HOLINESS > HAPPINESS

Filed under: just because,word of God — admin at 1:55 am on Saturday, March 21, 2020

Two years ago on March 14th I wrote this – 

2018.

God doesn’t care about your happiness. He DOES care about your holiness!

So here’s the thing – we’re human right? And in our humanity – happiness can mean SO MANY THINGS. SO MANY THINGS that aren’t of God. Or from God. Or for God.

BUT it can also mean SO MANY THINGS that ARE of God! From God. For God.

So why are we convinced that God wants us to be happy. That we deserve to be happy.

I would argue that God isn’t about our comfort and our happiness (the way WE define happiness) – but cares more about our lives mirroring Jesus.

Recently – our pastor said something that really put it perfectly.

THERE IS NOTHING GOOD FOR YOU OUTSIDE OF GOD. NOTHING.

NOT ONE THING.

So – since I posted my – WHY ARE WE SURPRISED blog – I’m gonna go off what I wrote in that blog.

The men that abused their power and took advantage of all the ages of both boys and girls – they did it for their own “happiness”. They were selfish. They wanted what they wanted when they wanted it. And they used their position of power to get it.

And what they did was outside of God. WAY OUTSIDE. Certainly not holiness but for their own “happiness” – and that’s what happens when words mean different things to different people.

Happiness – the state of being happy. Happy – feeling or showing pleasure or contentment. Fortunate and convenient.

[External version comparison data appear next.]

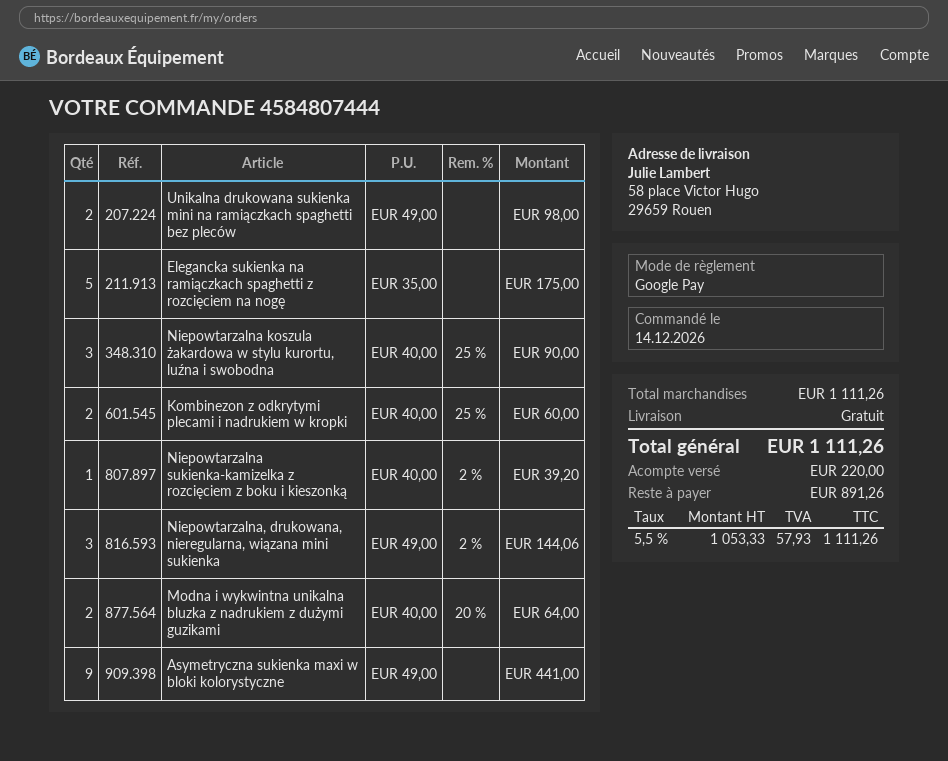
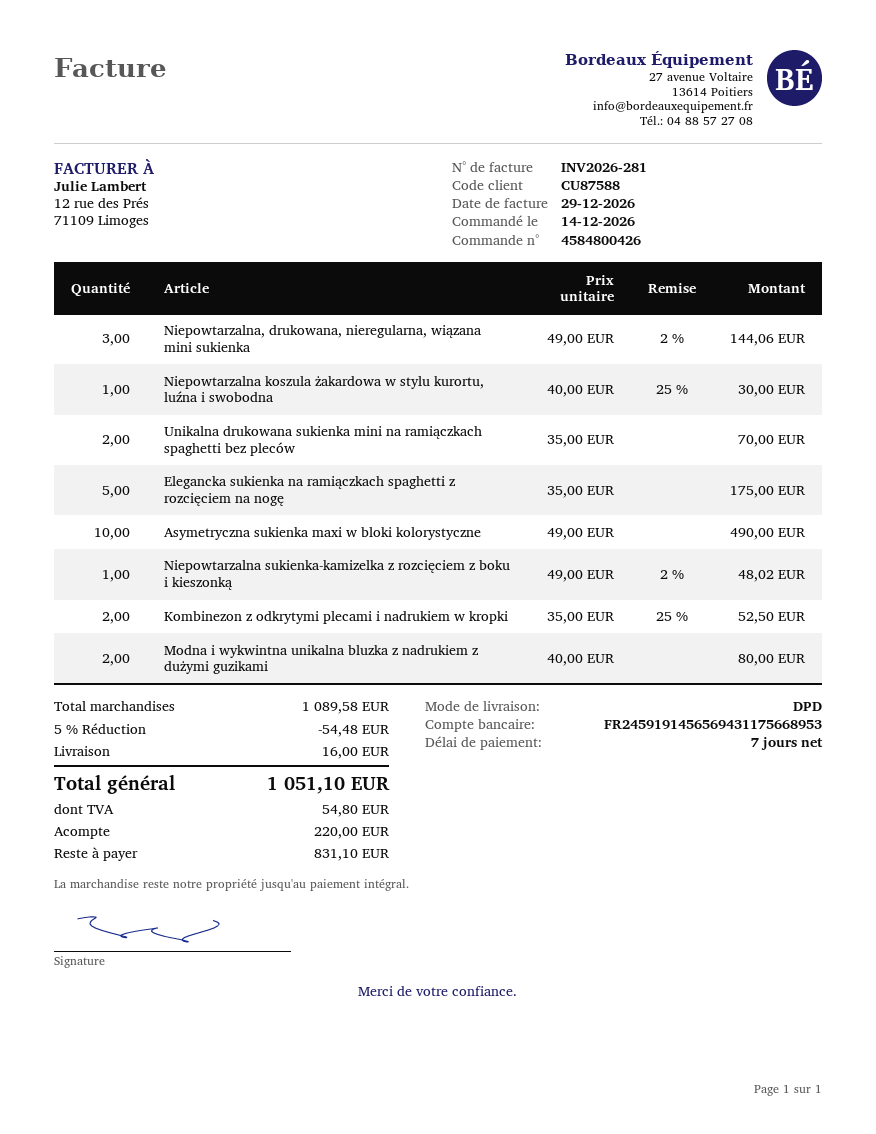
order number: 4584807444 -> 4584800426
Unikalna drukowana sukienka mini na ramiączkach spaghetti bez pleców: 2 x 49.00 = 98.00 -> 2 x 35.00 = 70.00
Niepowtarzalna koszula żakardowa w stylu kurortu, luźna i swobodna: 3 x 40.00 - 25% = 90.00 -> 1 x 40.00 - 25% = 30.00
Kombinezon z odkrytymi plecami i nadrukiem w kropki: 2 x 40.00 - 25% = 60.00 -> 2 x 35.00 - 25% = 52.50
Niepowtarzalna sukienka-kamizelka z rozcięciem z boku i kieszonką: 1 x 40.00 - 2% = 39.20 -> 1 x 49.00 - 2% = 48.02
Modna i wykwintna unikalna bluzka z nadrukiem z dużymi guzikami: 2 x 40.00 - 20% = 64.00 -> 2 x 40.00 = 80.00
Asymetryczna sukienka maxi w bloki kolorystyczne: 9 x 49.00 = 441.00 -> 10 x 49.00 = 490.00
subtotal: 1111.26 -> 1089.58
discount: none -> 5% = 54.48
shipping: 0.00 -> 16.00
tax: 57.93 -> 54.80
total: 1111.26 -> 1051.10
balance: 891.26 -> 831.10

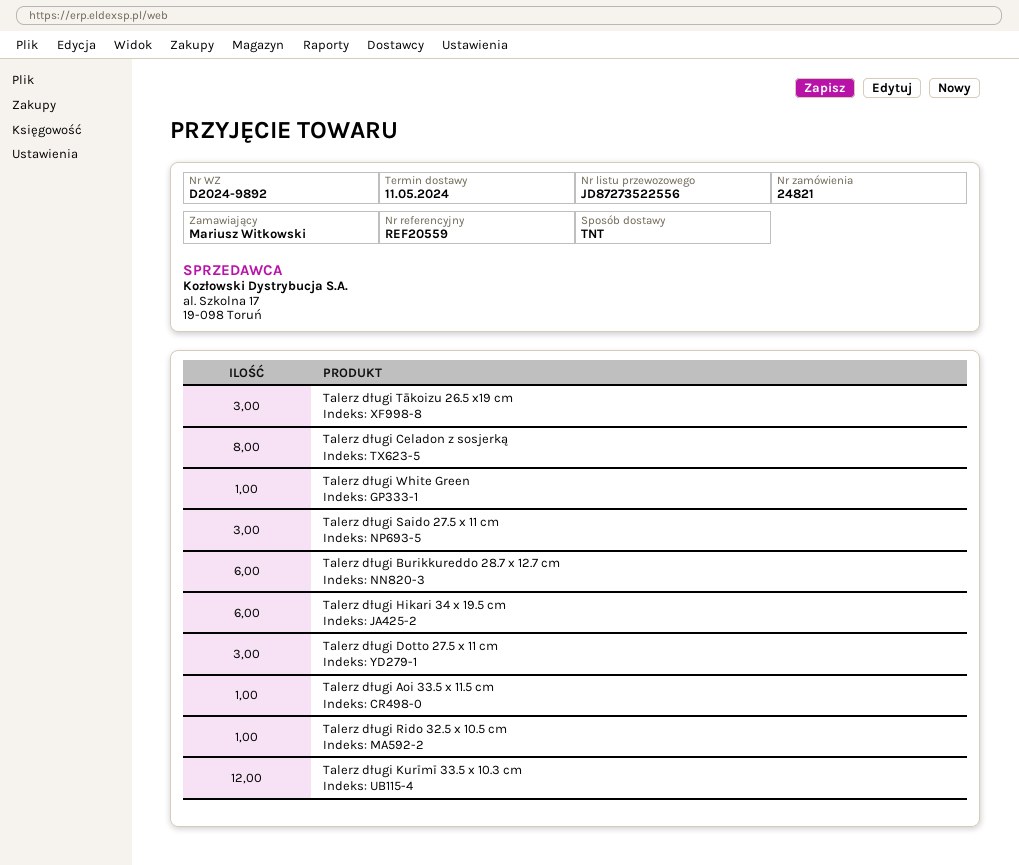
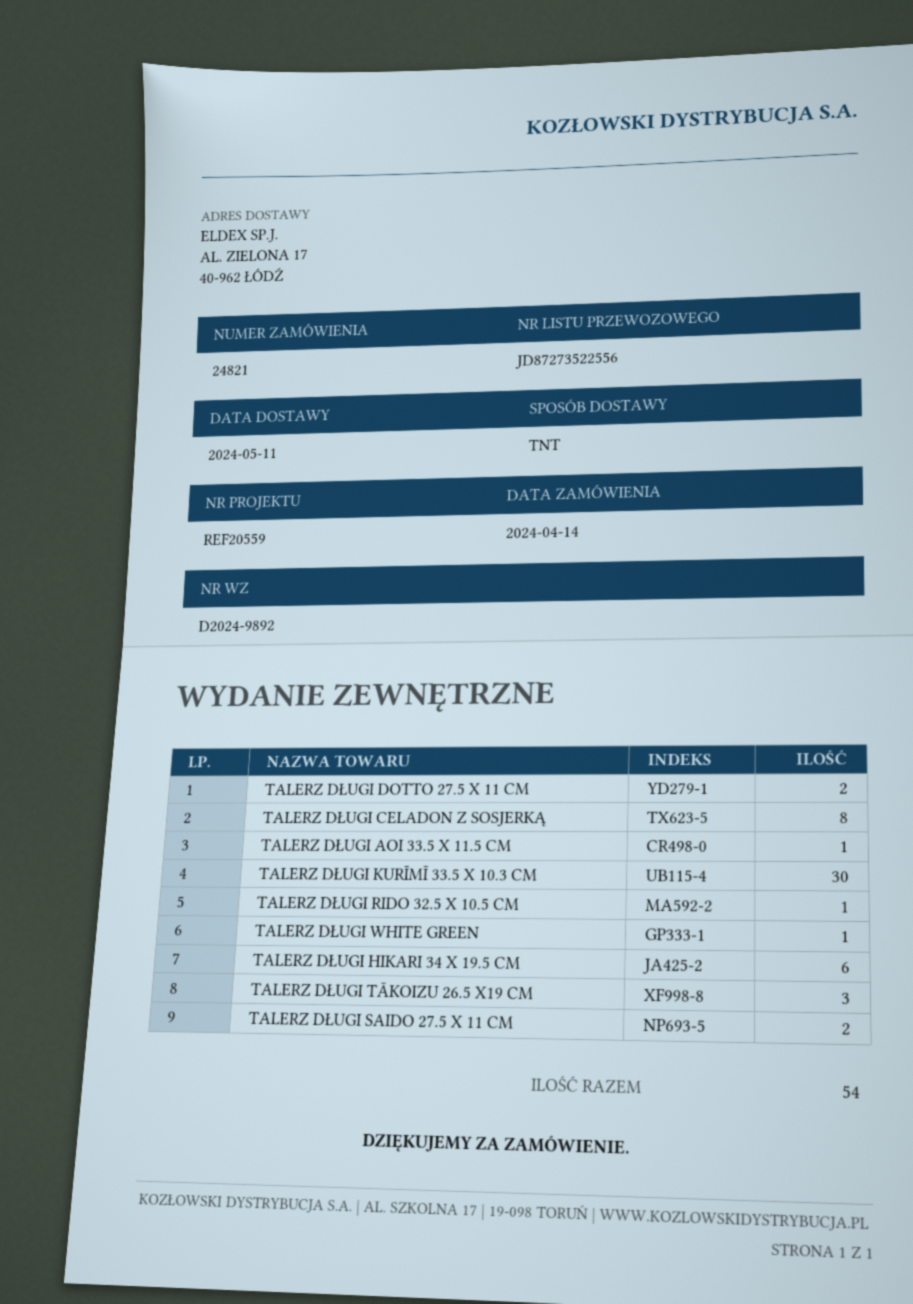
Talerz długi Saido 27.5 x 11 cm: 3 -> 2
Talerz długi Burikkureddo 28.7 x 12.7 cm: 6 -> none
Talerz długi Dotto 27.5 x 11 cm: 3 -> 2
Talerz długi Kurīmī 33.5 x 10.3 cm: 12 -> 30

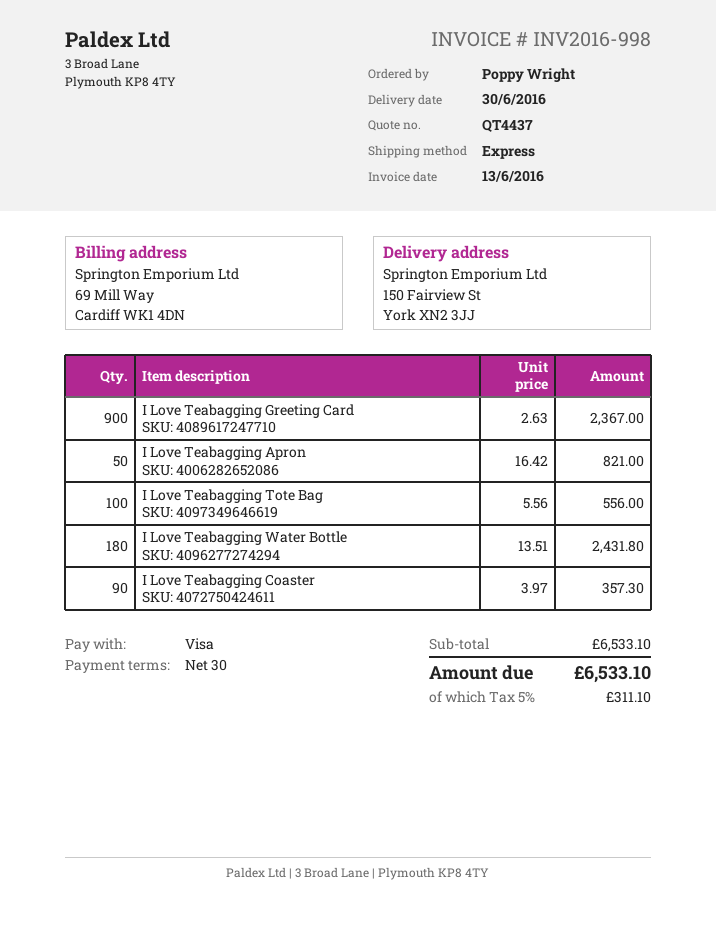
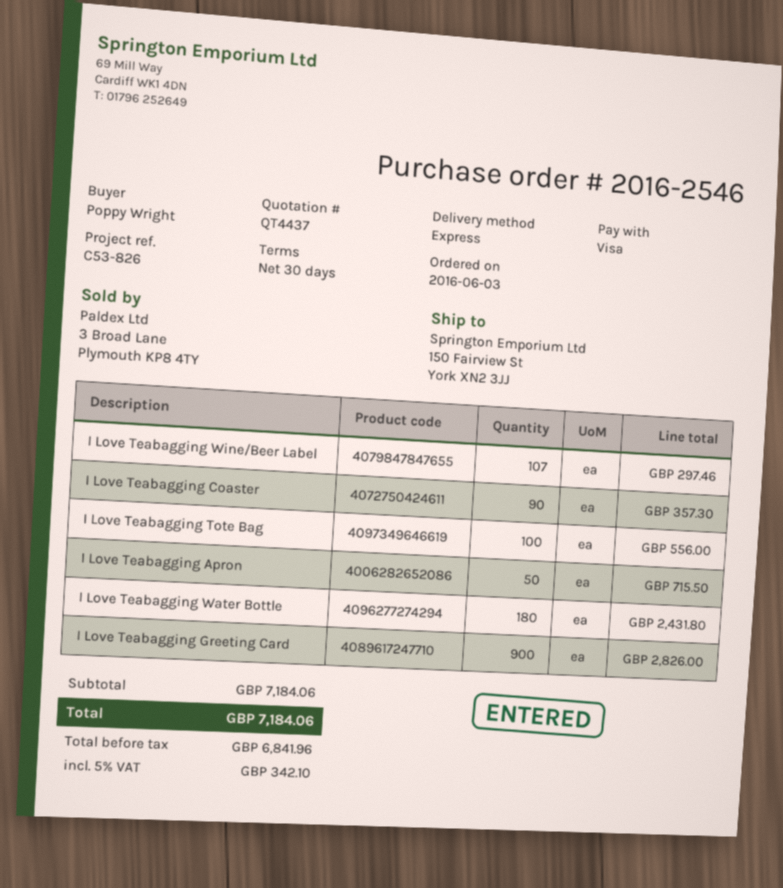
I Love Teabagging Greeting Card: 900 for 2367.00 -> 900 for 2826.00
I Love Teabagging Apron: 50 for 821.00 -> 50 for 715.50
I Love Teabagging Wine/Beer Label: none -> 107 for 297.46
subtotal: 6533.10 -> 7184.06
tax: 5% = 311.10 -> 5% = 342.10
total: 6533.10 -> 7184.06

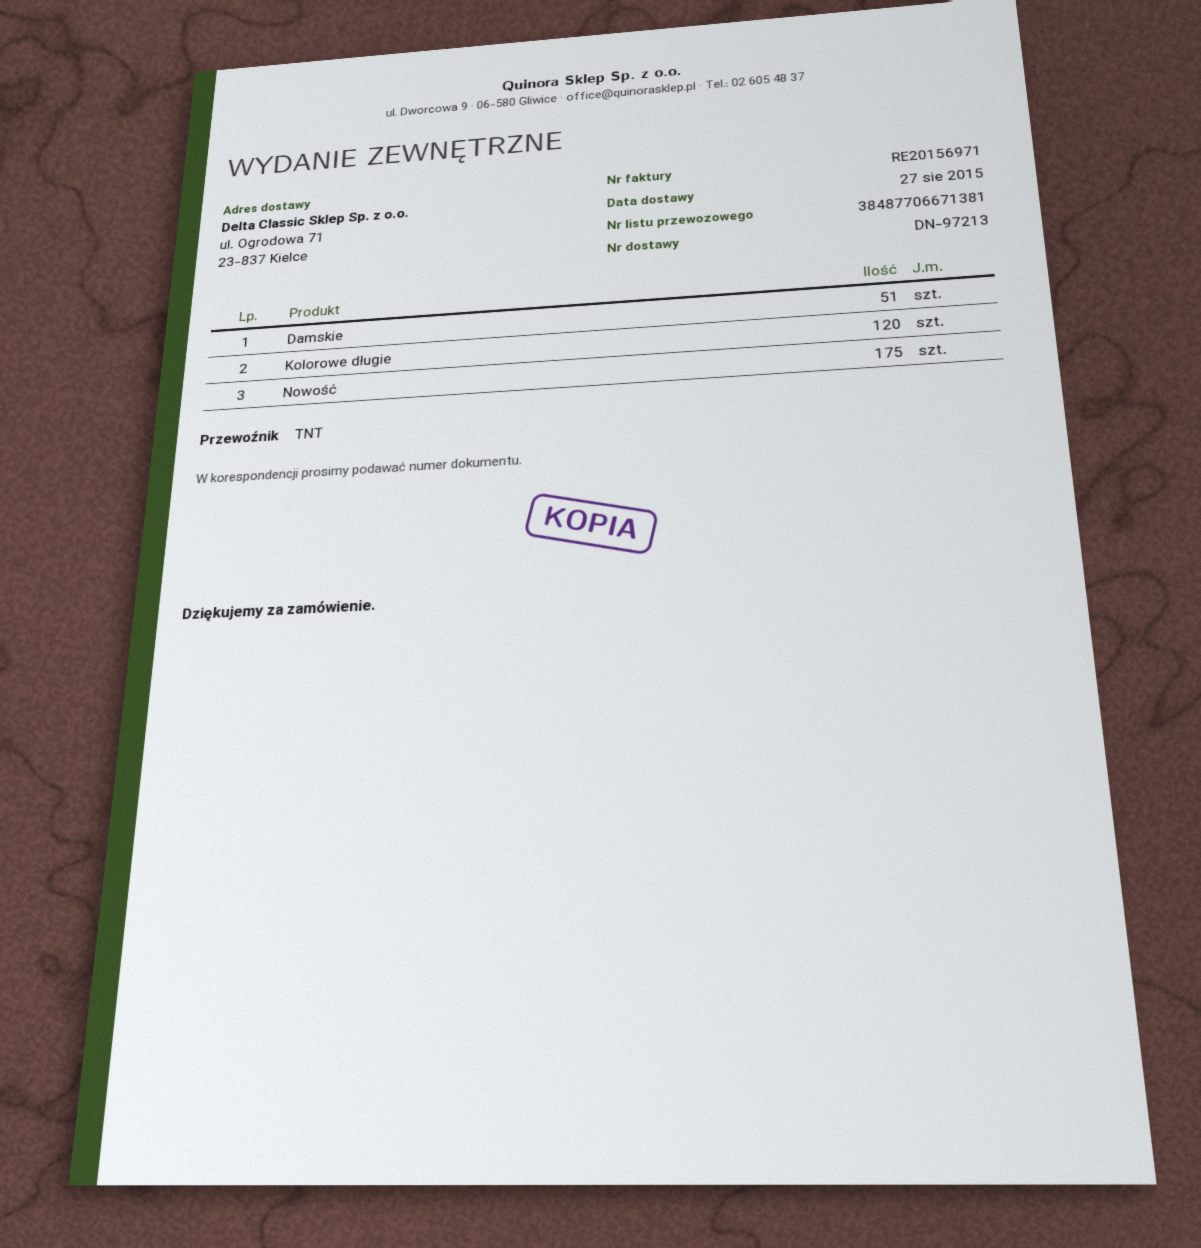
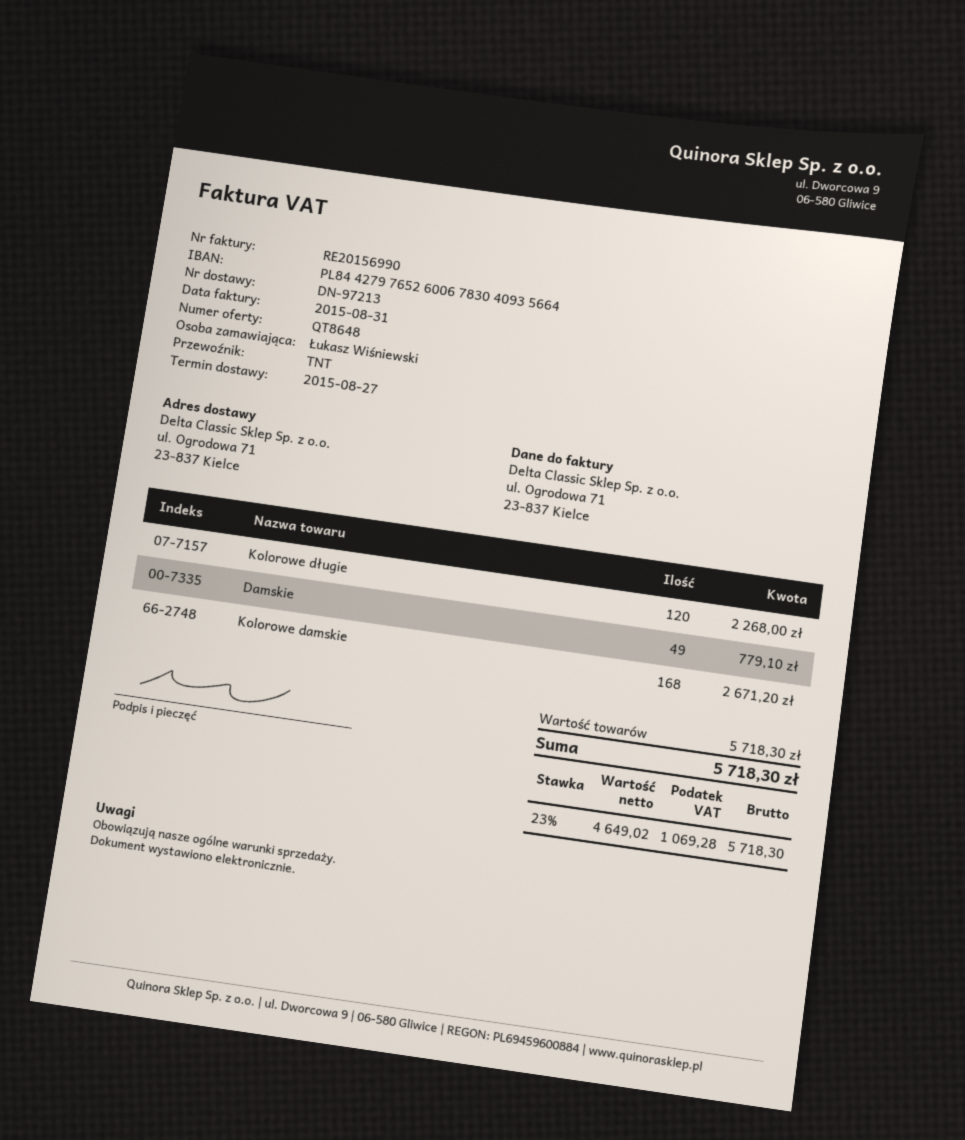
invoice number: RE20156971 -> RE20156990
Damskie: 51 -> 49
Nowość: 175 -> none
Kolorowe damskie: none -> 168

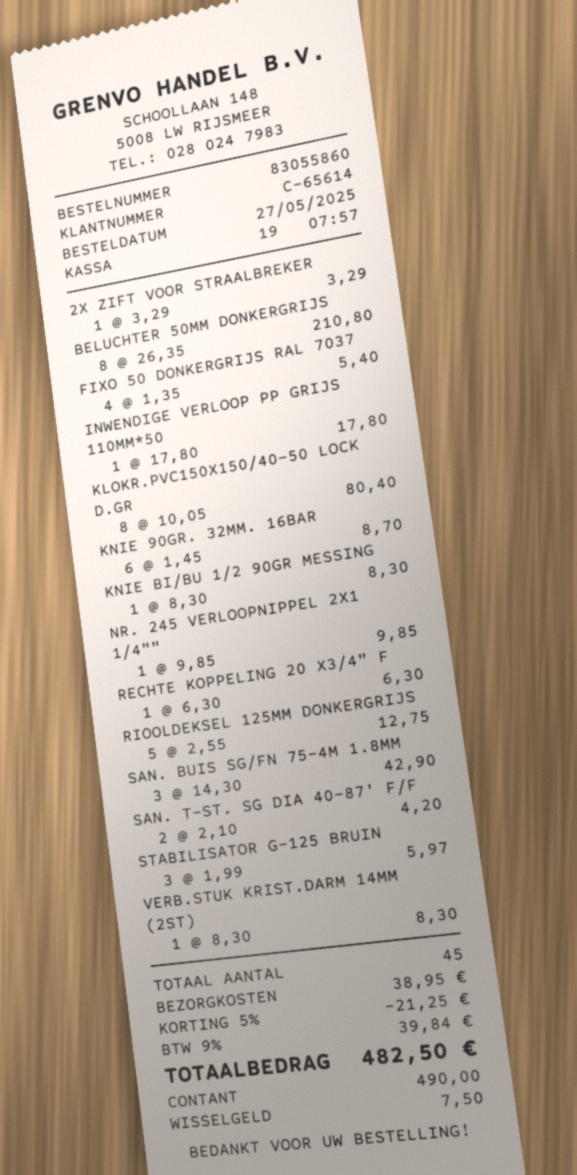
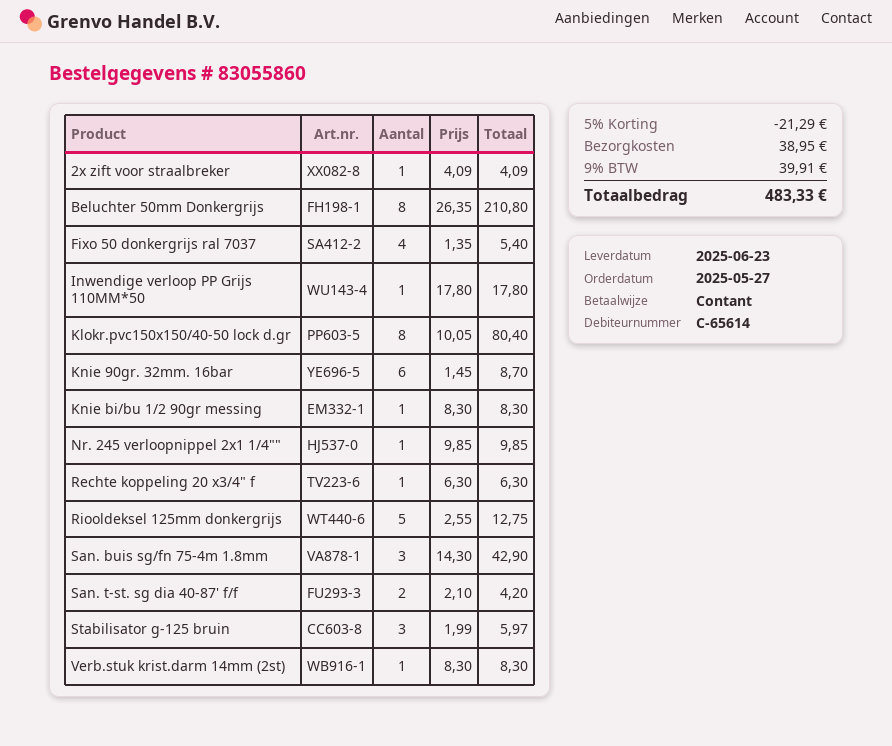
2X ZIFT VOOR STRAALBREKER: 1 x 3.29 = 3.29 -> 1 x 4.09 = 4.09
discount: 5% = 21.25 -> 5% = 21.29
tax: 9% = 39.84 -> 9% = 39.91
total: 482.50 -> 483.33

We have an epidemic going around lately –

I’m taking time to work on me. Making sure that I’m happy. That I get what I deserve. Because I deserve to be happy. Me. Me. Me.

No actually – you don’t. You deserve hell. I deserve hell. BUT JESUS. There is nothing in the Bible that talks about our deserving happiness.

And listen – I’m not saying that taking time to work on yourself isn’t needed. It is. I can’t write these blogs while the boys are here. Fitzy is at school and Enoch is next-door. And in that time – I’m taking time to do the things that fill me up. Write. Work on my business. Work on myself. That’s not what I’m talking about.

I’m talking about – you hurt me and I don’t have to stay married to you. Again – in this case – I’m not talking about abuse. I’m talking about what people do to other people – because we are imperfect people. Expecting Jared to never disappoint me – is RIDICULOUS. Expecting to never have to forgive him – ABSURD. Expecting that hard things won’t come and work will be needed – you get the point. Nearly 5 years ago – when Jared was manic and crazy and making no sense and admitting to awful things – I wanted to run away. And many many people told me to run away. Leave him. He hurt you and you don’t have to take that. WHAT ABOUT YOU. TAKE CARE OF YOU. And I’ve written about this before – but photographing weddings while my husband was in the hospital – saved my marriage. I had to stand there and listen to what men and women said to each other – and I had to remember what I promised. And once the mania and the crazy wore off – he was sorry. He was repentant. He asked for forgiveness. He took/takes medication. He went to and still goes to counseling. He asked for help. And I could have just walked away – because I was NOT very happy. And honestly – I couldn’t really see happiness down the road. But – we do the hard things. And no one ever told me that I was a princess who deserved to be rescued by a prince and swept off my feet and live in a castle and have a happily ever after forever. The grass is always going to be greener on the other side. But really – it’s just greener where you water it.

I’m actually reading the Bible this year – and I recently finished Job.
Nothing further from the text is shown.